[Problem to solve] Pick out each line of the records in which the word "Frameset" appears.

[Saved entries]
■ ■ ■

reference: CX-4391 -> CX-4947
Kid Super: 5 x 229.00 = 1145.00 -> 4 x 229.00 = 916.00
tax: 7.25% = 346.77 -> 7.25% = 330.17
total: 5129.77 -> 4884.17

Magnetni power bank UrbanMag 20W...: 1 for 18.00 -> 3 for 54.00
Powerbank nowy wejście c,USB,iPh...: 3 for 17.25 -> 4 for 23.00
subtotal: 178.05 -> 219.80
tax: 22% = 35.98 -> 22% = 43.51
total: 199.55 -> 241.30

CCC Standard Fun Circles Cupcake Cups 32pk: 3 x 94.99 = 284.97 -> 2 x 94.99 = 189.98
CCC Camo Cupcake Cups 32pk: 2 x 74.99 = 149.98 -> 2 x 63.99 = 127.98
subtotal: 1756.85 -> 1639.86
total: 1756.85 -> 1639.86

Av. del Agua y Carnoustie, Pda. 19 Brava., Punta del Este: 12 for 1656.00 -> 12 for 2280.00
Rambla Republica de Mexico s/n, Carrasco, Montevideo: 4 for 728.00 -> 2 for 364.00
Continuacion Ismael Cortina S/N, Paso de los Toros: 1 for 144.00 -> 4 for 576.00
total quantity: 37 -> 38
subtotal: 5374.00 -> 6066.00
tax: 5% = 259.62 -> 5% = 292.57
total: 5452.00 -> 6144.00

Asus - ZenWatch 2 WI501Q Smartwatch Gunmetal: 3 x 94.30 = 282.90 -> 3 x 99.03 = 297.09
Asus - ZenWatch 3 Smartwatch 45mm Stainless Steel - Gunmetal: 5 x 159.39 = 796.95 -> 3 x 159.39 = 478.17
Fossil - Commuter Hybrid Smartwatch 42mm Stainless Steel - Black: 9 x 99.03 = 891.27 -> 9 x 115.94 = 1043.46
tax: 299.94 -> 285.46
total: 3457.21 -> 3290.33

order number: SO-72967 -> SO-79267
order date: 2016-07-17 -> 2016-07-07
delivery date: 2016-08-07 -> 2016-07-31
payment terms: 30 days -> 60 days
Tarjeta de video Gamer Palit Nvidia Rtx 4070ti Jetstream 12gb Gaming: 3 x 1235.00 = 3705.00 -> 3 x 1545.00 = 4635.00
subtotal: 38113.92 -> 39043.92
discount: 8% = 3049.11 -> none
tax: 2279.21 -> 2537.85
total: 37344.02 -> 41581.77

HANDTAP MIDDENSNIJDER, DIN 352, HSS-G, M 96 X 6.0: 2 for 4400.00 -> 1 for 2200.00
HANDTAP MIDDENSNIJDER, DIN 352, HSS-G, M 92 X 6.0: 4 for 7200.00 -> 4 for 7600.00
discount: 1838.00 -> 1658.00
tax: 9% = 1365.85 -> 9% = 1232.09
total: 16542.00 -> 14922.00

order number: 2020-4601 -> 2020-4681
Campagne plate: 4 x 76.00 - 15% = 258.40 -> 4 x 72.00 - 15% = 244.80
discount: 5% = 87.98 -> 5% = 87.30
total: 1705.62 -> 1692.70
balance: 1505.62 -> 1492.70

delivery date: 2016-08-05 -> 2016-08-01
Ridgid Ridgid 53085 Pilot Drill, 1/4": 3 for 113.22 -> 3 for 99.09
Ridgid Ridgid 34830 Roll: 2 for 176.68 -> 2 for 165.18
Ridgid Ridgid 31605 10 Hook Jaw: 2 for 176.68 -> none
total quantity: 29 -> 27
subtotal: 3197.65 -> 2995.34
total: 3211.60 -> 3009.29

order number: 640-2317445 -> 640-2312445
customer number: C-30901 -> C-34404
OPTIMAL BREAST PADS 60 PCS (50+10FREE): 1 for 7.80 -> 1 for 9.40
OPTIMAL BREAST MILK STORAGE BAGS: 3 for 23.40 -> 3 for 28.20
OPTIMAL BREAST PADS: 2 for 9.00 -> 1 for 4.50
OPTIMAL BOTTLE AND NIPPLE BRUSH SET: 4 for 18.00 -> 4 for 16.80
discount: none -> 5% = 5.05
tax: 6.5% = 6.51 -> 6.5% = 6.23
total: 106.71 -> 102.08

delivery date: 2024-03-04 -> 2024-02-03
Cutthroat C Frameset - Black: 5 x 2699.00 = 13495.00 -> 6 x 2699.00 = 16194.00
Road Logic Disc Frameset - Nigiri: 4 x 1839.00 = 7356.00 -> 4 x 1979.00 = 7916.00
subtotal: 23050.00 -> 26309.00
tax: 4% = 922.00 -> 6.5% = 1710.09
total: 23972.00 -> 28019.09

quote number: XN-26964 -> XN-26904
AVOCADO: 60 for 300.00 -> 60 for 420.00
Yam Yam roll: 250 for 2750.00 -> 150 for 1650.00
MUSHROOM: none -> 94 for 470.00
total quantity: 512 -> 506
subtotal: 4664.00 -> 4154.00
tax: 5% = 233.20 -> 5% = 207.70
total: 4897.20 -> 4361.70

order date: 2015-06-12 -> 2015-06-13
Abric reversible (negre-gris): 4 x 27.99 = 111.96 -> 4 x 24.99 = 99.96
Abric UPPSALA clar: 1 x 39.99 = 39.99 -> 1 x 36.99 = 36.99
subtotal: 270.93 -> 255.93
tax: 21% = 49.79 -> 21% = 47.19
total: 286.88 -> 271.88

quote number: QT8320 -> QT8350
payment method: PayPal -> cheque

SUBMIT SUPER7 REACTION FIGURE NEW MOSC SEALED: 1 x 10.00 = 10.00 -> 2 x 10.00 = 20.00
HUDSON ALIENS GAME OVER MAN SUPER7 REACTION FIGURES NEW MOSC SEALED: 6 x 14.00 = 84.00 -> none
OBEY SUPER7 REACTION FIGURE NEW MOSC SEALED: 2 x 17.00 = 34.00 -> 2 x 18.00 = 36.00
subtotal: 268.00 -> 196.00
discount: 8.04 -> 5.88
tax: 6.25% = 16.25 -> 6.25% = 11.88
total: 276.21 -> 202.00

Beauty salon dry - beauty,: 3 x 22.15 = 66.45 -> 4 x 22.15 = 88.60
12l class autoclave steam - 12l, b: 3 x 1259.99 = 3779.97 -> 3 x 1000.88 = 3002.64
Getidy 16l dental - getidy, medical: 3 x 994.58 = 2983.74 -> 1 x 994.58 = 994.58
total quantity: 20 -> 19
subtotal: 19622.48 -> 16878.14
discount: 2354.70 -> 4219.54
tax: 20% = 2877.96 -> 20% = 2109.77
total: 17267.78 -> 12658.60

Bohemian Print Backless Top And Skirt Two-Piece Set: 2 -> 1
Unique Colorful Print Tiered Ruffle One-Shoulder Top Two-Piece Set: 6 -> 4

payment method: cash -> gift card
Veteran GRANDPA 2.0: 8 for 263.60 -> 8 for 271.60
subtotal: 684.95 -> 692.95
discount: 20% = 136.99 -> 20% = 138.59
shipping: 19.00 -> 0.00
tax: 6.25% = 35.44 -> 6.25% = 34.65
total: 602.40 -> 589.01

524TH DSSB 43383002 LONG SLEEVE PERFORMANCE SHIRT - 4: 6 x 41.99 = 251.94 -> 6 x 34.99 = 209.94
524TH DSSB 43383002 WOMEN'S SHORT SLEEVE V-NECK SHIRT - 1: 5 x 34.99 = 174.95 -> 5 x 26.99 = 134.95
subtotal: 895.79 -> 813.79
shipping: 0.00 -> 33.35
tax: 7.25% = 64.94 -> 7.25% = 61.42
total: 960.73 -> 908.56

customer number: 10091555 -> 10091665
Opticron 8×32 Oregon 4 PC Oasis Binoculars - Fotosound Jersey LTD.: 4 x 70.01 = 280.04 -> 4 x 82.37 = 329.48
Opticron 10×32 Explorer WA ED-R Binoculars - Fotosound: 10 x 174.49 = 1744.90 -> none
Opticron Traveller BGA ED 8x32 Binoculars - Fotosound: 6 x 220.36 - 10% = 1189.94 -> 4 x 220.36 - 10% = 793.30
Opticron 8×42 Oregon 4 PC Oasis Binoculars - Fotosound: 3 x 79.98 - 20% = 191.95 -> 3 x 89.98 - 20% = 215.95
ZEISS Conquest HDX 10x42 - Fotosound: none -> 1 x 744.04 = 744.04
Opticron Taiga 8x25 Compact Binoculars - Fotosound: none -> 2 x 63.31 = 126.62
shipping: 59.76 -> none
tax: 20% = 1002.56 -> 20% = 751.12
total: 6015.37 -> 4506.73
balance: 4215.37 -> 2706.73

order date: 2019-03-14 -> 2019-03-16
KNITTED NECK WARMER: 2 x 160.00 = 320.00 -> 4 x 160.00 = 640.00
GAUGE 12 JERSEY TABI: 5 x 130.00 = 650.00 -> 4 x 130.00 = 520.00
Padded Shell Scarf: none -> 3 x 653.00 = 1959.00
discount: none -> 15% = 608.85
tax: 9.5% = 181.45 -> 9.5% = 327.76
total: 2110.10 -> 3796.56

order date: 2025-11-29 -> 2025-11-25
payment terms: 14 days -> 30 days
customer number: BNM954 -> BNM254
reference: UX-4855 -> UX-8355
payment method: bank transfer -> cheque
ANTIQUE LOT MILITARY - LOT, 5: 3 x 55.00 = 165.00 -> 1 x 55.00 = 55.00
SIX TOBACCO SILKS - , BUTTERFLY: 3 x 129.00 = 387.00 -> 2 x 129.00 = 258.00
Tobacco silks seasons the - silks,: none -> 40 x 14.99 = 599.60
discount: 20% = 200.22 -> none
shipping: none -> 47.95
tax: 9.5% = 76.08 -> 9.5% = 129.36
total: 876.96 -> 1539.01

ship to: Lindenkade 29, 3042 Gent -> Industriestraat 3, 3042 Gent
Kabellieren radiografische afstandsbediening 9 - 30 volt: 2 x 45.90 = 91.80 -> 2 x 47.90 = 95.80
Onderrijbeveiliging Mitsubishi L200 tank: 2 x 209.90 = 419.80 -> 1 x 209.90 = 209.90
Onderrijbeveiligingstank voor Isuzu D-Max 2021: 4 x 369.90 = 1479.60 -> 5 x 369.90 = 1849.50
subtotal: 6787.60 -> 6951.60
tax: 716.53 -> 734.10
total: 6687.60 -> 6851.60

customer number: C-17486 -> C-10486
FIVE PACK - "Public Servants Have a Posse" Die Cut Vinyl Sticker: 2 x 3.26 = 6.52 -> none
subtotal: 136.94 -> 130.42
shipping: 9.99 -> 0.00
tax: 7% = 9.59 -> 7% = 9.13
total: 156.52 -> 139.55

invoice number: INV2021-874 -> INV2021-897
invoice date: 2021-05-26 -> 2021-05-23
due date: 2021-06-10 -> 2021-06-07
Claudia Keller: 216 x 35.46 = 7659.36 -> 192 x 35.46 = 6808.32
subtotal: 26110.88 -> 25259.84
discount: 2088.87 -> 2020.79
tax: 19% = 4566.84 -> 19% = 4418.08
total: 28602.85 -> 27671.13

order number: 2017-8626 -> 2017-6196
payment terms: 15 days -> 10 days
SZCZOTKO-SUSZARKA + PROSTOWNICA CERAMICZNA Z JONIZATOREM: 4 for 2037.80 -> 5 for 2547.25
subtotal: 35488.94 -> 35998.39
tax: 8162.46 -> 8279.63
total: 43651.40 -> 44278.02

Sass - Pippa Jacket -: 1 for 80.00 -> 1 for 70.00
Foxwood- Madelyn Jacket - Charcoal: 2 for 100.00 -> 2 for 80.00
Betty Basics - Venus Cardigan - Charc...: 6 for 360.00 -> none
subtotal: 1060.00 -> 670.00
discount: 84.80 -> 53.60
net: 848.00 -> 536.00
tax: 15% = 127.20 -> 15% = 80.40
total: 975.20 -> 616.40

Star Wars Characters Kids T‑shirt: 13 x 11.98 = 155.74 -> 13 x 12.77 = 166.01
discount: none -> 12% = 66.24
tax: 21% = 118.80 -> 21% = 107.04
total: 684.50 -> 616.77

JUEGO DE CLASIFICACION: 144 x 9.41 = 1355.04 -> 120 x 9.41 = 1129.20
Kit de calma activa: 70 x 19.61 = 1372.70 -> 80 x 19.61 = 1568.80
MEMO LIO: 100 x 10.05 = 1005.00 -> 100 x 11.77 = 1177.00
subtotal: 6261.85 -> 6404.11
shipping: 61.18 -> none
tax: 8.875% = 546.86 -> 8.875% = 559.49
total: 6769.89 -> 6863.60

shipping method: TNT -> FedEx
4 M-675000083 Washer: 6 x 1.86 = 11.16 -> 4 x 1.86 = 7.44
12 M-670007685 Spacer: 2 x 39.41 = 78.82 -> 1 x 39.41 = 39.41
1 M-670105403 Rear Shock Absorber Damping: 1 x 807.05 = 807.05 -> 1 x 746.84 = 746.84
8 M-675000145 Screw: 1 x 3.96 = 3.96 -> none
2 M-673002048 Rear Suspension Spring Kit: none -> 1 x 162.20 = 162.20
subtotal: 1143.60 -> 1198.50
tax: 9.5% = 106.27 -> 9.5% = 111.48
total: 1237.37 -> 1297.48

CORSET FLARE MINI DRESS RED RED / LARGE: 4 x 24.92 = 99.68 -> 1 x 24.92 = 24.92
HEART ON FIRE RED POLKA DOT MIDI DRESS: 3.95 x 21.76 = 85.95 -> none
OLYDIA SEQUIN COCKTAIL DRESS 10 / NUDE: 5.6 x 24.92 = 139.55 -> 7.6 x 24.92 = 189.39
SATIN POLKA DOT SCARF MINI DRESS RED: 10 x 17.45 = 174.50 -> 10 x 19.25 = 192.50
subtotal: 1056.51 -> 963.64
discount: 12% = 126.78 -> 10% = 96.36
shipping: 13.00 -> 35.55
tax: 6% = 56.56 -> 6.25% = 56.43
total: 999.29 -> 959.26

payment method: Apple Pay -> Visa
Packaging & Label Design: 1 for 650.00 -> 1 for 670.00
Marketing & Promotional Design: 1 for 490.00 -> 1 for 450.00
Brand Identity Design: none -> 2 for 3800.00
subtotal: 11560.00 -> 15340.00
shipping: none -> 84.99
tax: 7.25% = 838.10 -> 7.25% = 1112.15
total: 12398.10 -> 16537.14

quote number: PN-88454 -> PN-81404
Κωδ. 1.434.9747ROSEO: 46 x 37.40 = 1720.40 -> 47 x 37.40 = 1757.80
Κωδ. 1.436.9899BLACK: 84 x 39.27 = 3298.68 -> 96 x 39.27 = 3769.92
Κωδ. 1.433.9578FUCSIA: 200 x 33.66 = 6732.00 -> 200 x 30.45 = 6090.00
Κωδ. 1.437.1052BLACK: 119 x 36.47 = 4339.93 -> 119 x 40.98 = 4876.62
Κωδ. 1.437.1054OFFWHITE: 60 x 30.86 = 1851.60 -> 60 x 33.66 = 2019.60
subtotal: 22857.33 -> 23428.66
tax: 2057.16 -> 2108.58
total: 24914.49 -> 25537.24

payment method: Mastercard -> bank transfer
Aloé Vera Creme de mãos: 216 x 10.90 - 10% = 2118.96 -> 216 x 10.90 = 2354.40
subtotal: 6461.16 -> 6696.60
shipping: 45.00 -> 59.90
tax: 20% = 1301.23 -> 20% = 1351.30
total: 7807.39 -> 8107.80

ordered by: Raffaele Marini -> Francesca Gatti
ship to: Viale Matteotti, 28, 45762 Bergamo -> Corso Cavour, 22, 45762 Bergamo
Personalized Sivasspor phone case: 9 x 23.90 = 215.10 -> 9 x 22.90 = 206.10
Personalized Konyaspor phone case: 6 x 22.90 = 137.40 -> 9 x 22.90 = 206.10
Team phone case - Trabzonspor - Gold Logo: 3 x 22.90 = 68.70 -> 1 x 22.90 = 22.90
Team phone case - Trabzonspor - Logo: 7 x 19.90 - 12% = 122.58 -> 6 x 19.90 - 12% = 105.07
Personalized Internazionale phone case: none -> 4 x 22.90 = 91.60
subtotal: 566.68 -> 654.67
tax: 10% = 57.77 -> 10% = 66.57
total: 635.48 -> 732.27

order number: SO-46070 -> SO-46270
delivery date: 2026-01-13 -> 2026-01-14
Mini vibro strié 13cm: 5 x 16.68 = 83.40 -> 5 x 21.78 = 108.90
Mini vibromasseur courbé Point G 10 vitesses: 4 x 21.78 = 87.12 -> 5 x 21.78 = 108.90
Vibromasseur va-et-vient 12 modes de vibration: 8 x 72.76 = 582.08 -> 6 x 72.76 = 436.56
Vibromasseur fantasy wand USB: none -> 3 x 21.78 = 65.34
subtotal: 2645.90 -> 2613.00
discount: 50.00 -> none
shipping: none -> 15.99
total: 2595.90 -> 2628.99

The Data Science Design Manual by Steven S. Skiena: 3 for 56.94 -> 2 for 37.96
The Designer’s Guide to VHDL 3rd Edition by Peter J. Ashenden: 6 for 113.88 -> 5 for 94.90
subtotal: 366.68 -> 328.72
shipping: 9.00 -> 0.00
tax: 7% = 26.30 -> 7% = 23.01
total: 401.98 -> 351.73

■ ■ ■

[Output below]
Cutthroat C Frameset - Black: 5 x 2699.00 = 13495.00 -> 6 x 2699.00 = 16194.00
Road Logic Disc Frameset - Nigiri: 4 x 1839.00 = 7356.00 -> 4 x 1979.00 = 7916.00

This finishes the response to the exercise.